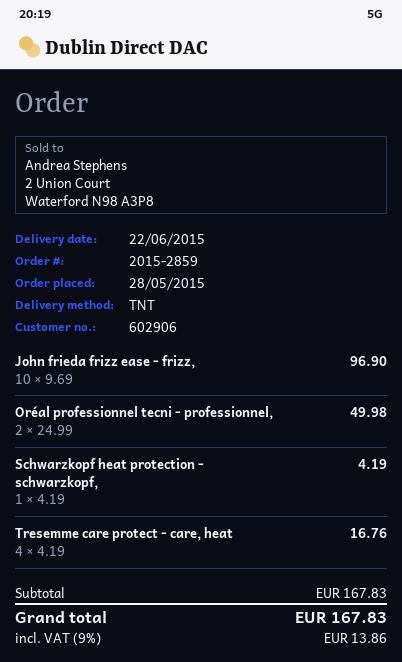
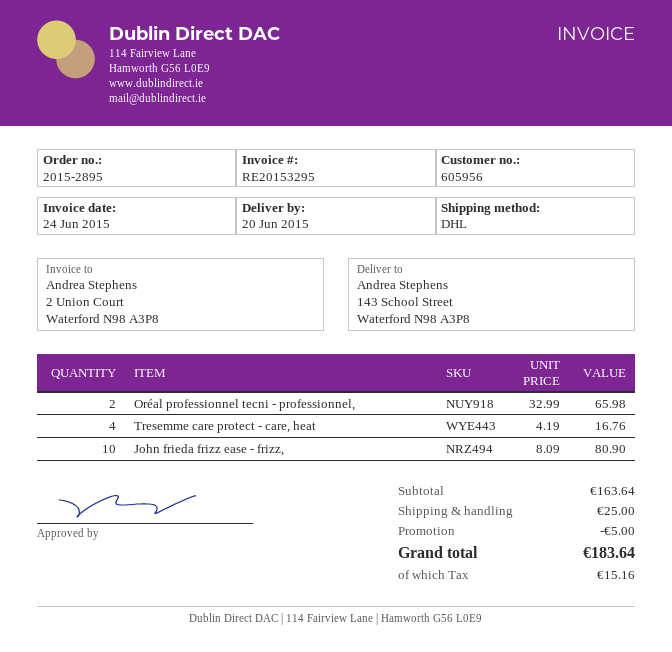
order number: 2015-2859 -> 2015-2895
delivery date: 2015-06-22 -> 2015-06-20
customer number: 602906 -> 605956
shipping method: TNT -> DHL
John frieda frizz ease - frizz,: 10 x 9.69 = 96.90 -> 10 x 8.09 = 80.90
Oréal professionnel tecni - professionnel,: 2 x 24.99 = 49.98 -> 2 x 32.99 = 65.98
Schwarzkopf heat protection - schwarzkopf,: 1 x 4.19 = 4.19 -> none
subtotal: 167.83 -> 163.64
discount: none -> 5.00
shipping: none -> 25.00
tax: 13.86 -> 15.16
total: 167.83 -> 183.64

* * *

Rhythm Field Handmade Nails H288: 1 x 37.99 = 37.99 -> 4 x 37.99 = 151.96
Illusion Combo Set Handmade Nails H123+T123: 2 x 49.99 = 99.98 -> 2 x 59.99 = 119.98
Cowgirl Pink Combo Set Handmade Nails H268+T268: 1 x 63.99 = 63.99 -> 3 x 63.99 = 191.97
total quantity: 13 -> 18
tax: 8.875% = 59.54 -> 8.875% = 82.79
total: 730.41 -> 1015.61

* * *

* **GOAL OF THE EXERCISE**
Scan the records above for the lines holding "discount: none -> 5.00" and "total: 167.83 -> 183.64". Transcribe those two and every line between them word for word, and no others.

* **ANSWER**
discount: none -> 5.00
shipping: none -> 25.00
tax: 13.86 -> 15.16
total: 167.83 -> 183.64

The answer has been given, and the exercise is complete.